**Work order:**
Go through the entries below and collect each line with the string "bottom" in it.

[Stored dataset items]
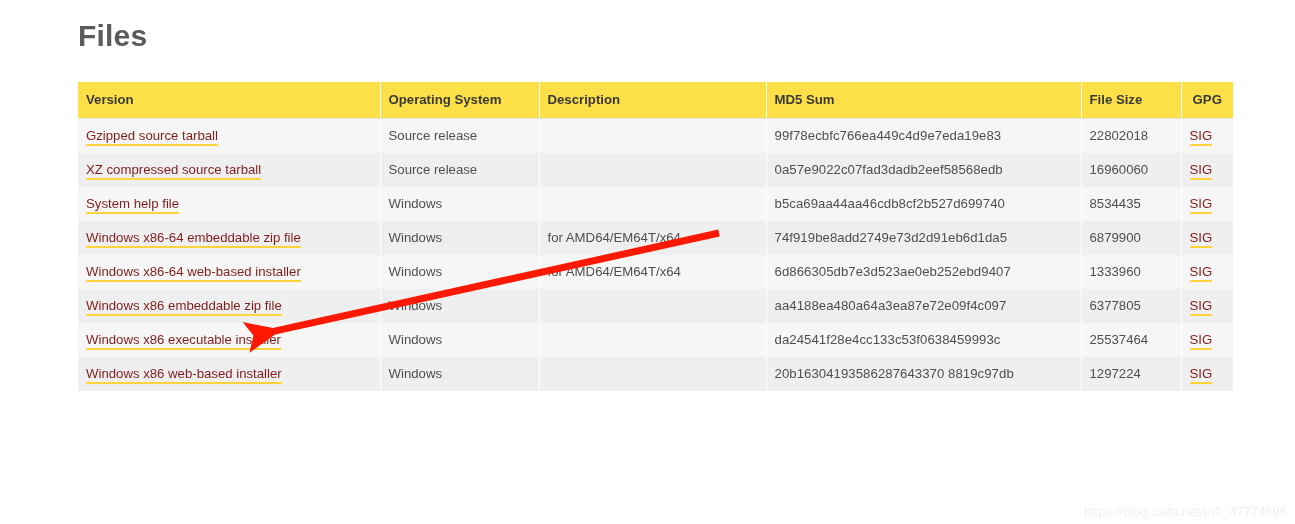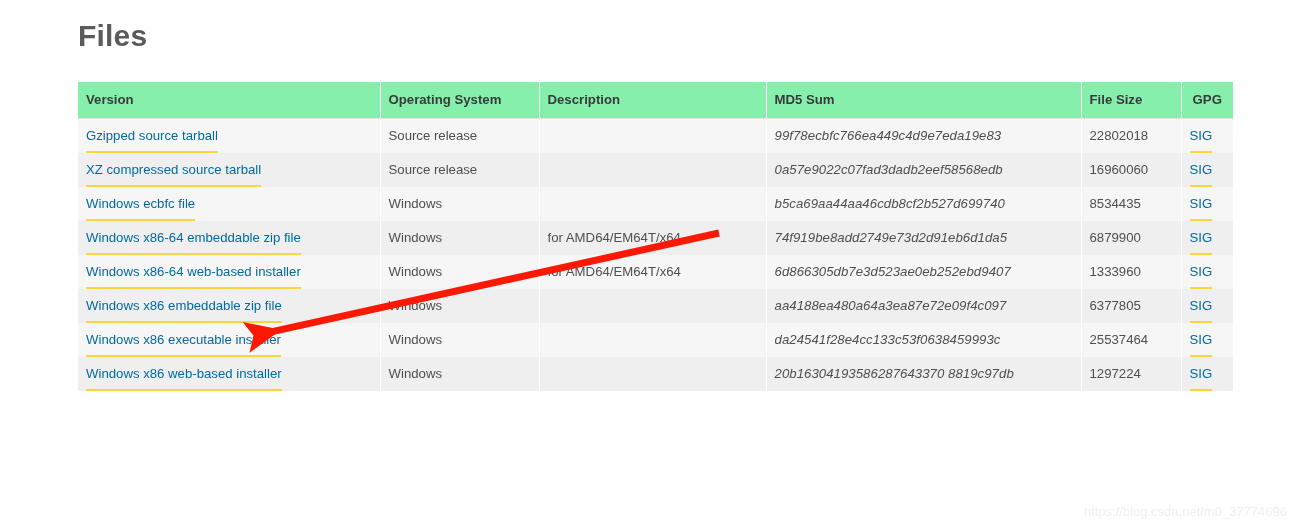--- a/index.html
+++ b/index.html
@@ -49,7 +49,7 @@
   }
 
   table.files-table thead th {
-    background: #86efac;
+    background: #fde047;
     text-align: left;
     font-weight: bold;
     font-size: 13.2px;

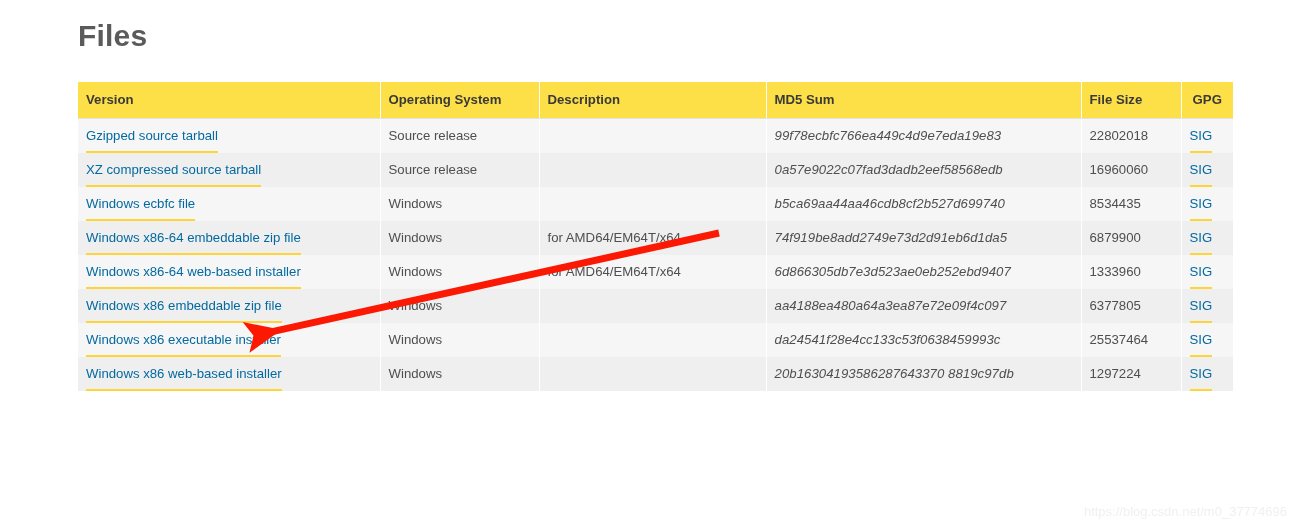--- a/index.html
+++ b/index.html
@@ -86,10 +86,10 @@
   col.c-gpg     { width: 52px; }
 
   a.tlink {
-    color: #0369a1;
+    color: #7f1d1d;
     text-decoration: none;
     border-bottom: 2px solid #ffd43b;
-    padding-bottom: 8px;
+    padding-bottom: 1px;
     font-size: 13.2px;
   }
 

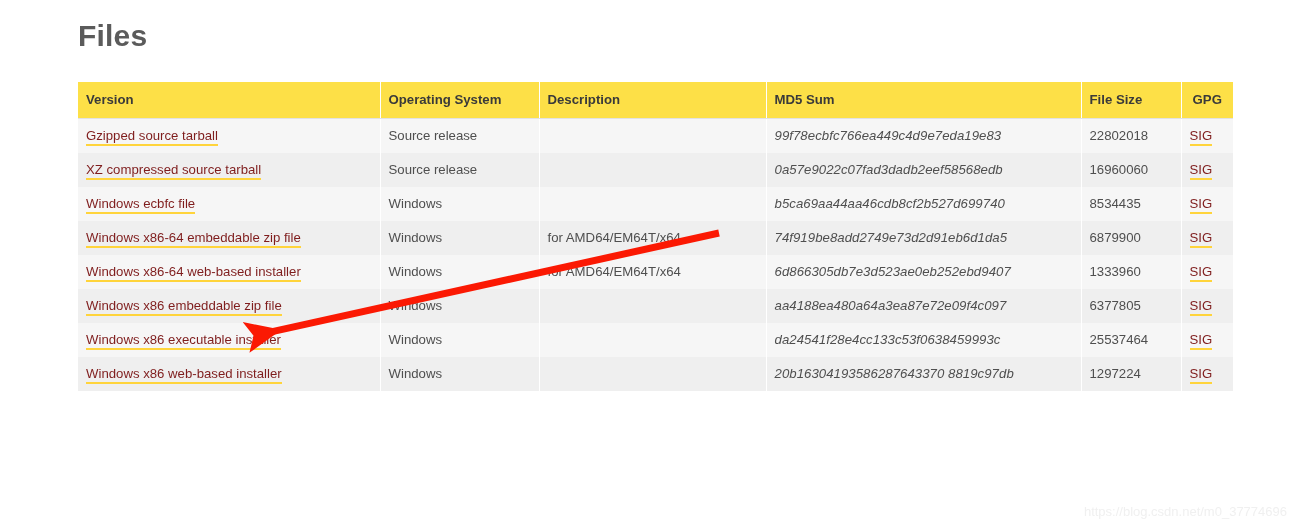--- a/index.html
+++ b/index.html
@@ -93,7 +93,7 @@
     font-size: 13.2px;
   }
 
-  .md5 { letter-spacing: 0.05px; font-style: italic; }
+  .md5 { letter-spacing: 0.05px; }
 
   .watermark {
     position: absolute;

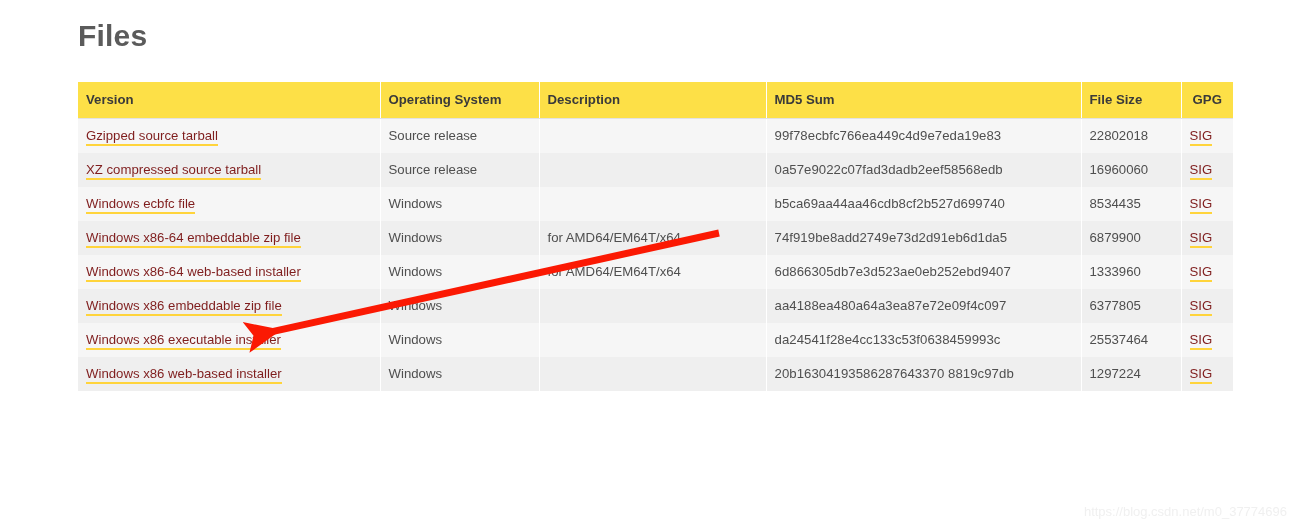--- a/index.html
+++ b/index.html
@@ -159,7 +159,7 @@
             <td><a class="tlink" href="#">SIG</a></td>
           </tr>
           <tr>
-            <td><a class="tlink" href="#">Windows ecbfc file</a></td>
+            <td><a class="tlink" href="#">System help file</a></td>
             <td>Windows</td>
             <td></td>
             <td class="md5">b5ca69aa44aa46cdb8cf2b527d699740</td>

**Result of the exercise:**
     border-bottom: 2px solid #ffd43b;
-    padding-bottom: 8px;
+    padding-bottom: 1px;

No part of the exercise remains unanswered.